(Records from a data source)
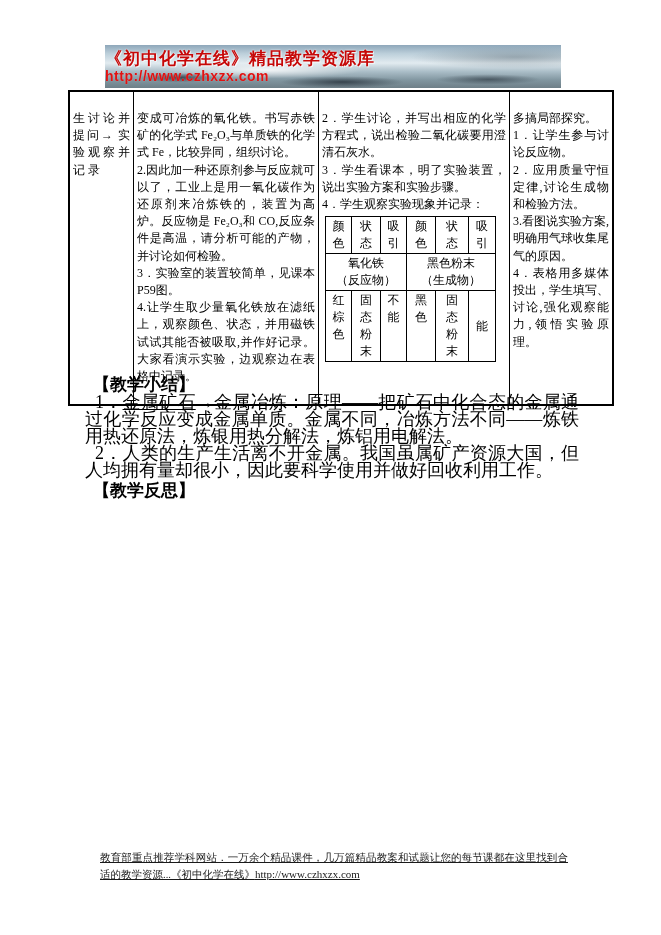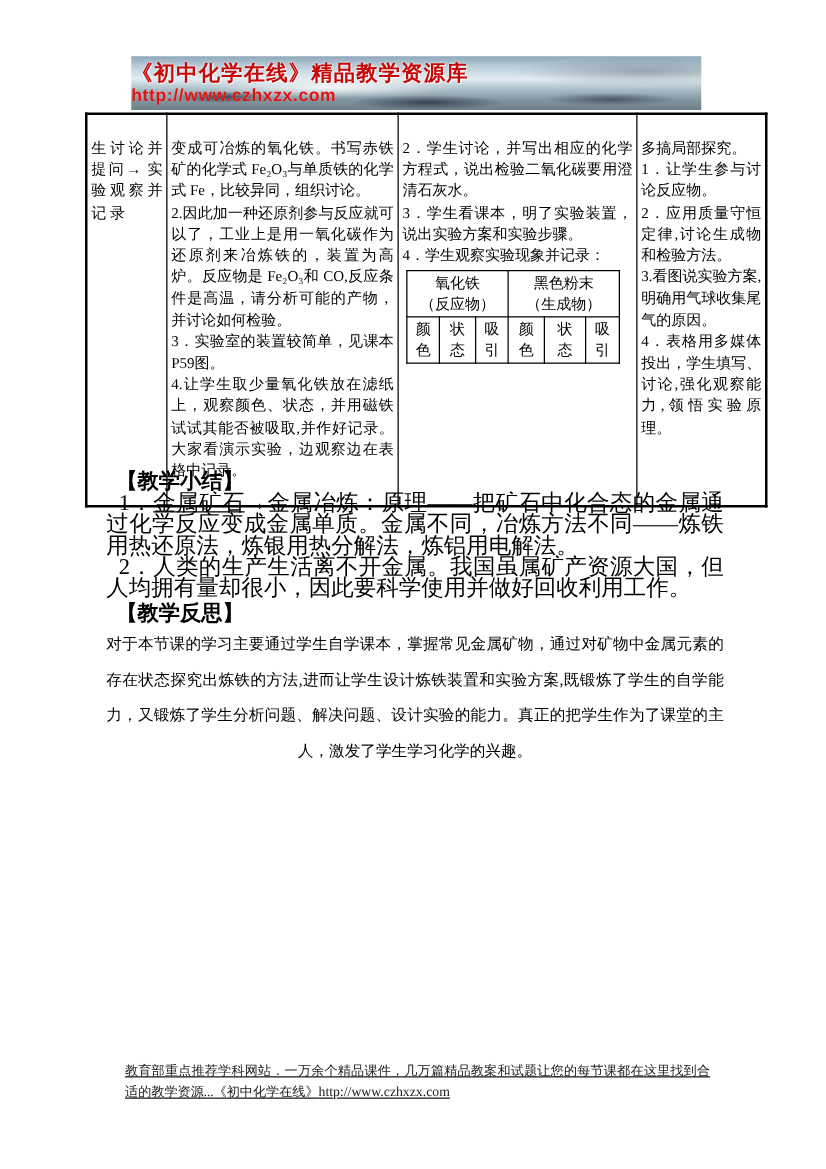--- a/index.html
+++ b/index.html
@@ -113,16 +113,6 @@
             </colgroup>
             <tbody>
               <tr>
-                <td class="grp" colspan="3">
-                  <div>氧化铁</div>
-                  <div>（反应物）</div>
-                </td>
-                <td class="grp" colspan="3">
-                  <div>黑色粉末</div>
-                  <div>（生成物）</div>
-                </td>
-              </tr>
-              <tr>
                 <td>
                     <div class="stack">颜色</div>
                   </td>
@@ -141,6 +131,16 @@
                 <td>
                     <div class="stack">吸引</div>
                   </td>
+              </tr>
+              <tr>
+                <td class="grp" colspan="3">
+                  <div>氧化铁</div>
+                  <div>（反应物）</div>
+                </td>
+                <td class="grp" colspan="3">
+                  <div>黑色粉末</div>
+                  <div>（生成物）</div>
+                </td>
               </tr>
             </tbody>
           </table>

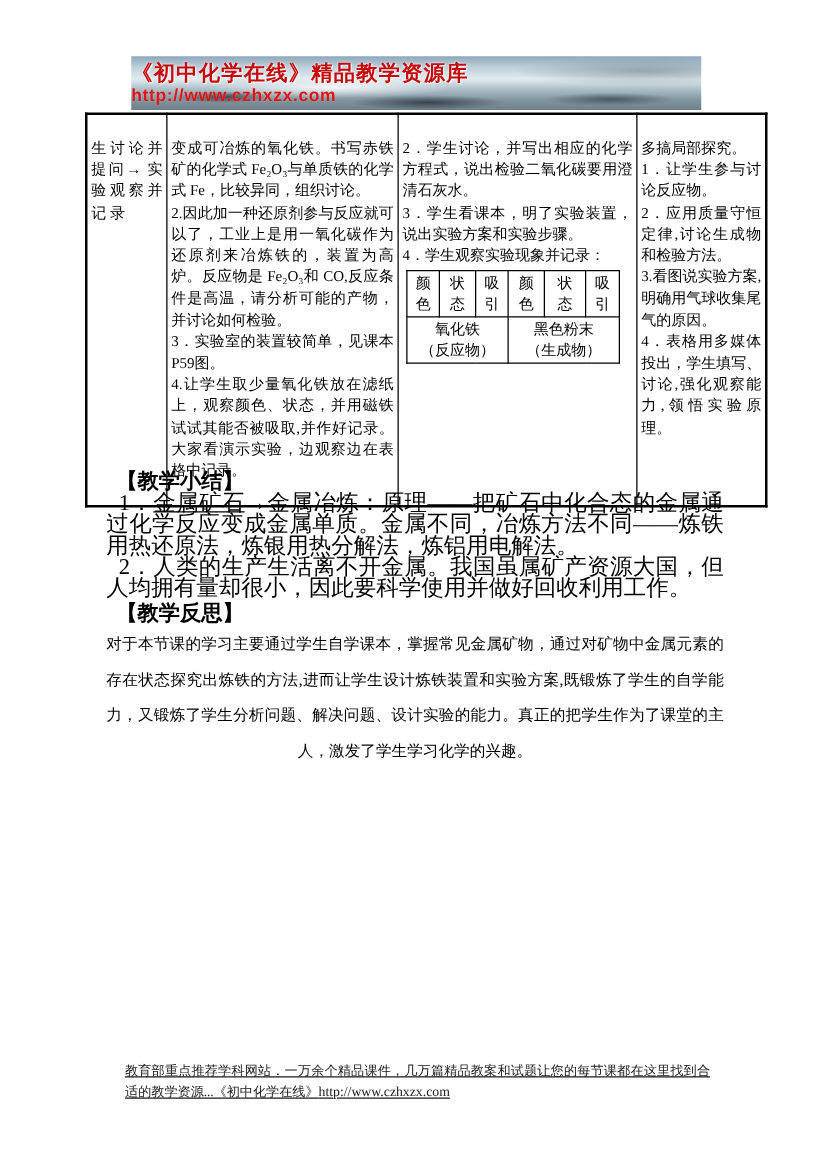--- a/index.html
+++ b/index.html
@@ -142,6 +142,26 @@
                   <div>（生成物）</div>
                 </td>
               </tr>
+              <tr>
+                <td>
+                    <div class="stack">红棕色</div>
+                  </td>
+                <td>
+                    <div class="stack">固态粉末</div>
+                  </td>
+                <td>
+                    <div class="stack">不能</div>
+                  </td>
+                <td>
+                    <div class="stack">黑色</div>
+                  </td>
+                <td>
+                    <div class="stack">固态粉末</div>
+                  </td>
+                <td class="vmid">
+                    <div class="stack">能</div>
+                  </td>
+              </tr>
             </tbody>
           </table>
         </td>

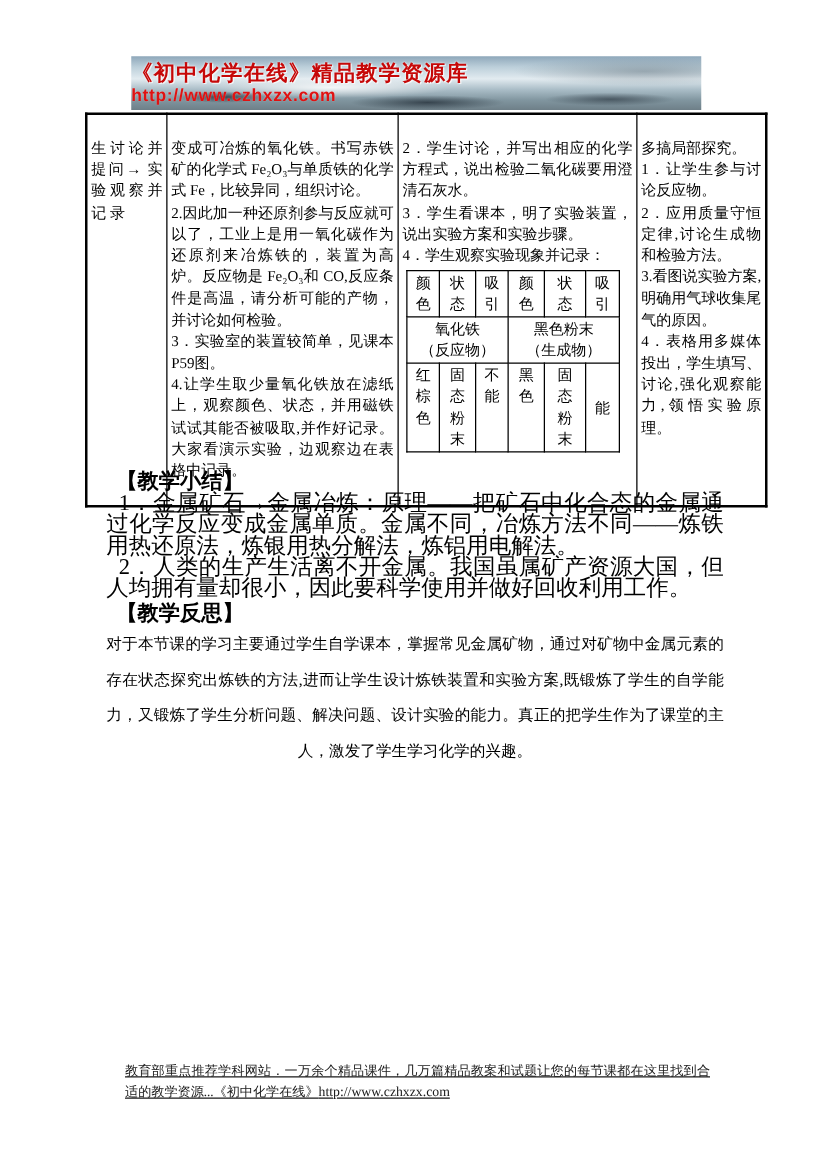--- a/index.html
+++ b/index.html
@@ -182,7 +182,6 @@
     <p class="body-p">2．人类的生产生活离不开金属。我国虽属矿产资源大国，但人均拥有量却很小，因此要科学使用并做好回收利用工作。</p>
 
     <h3 class="sec-head reflect-head">【教学反思】</h3>
-    <p class="reflect-p">对于本节课的学习主要通过学生自学课本，掌握常见金属矿物，通过对矿物中金属元素的存在状态探究出炼铁的方法,进而让学生设计炼铁装置和实验方案,既锻炼了学生的自学能力，又锻炼了学生分析问题、解决问题、设计实验的能力。真正的把学生作为了课堂的主人，激发了学生学习化学的兴趣。</p>
   </div>
 
   <div class="footer">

### Instructions to follow
Please state how many lines in the records contain the word "reflect", and give only that number.

### Task result
2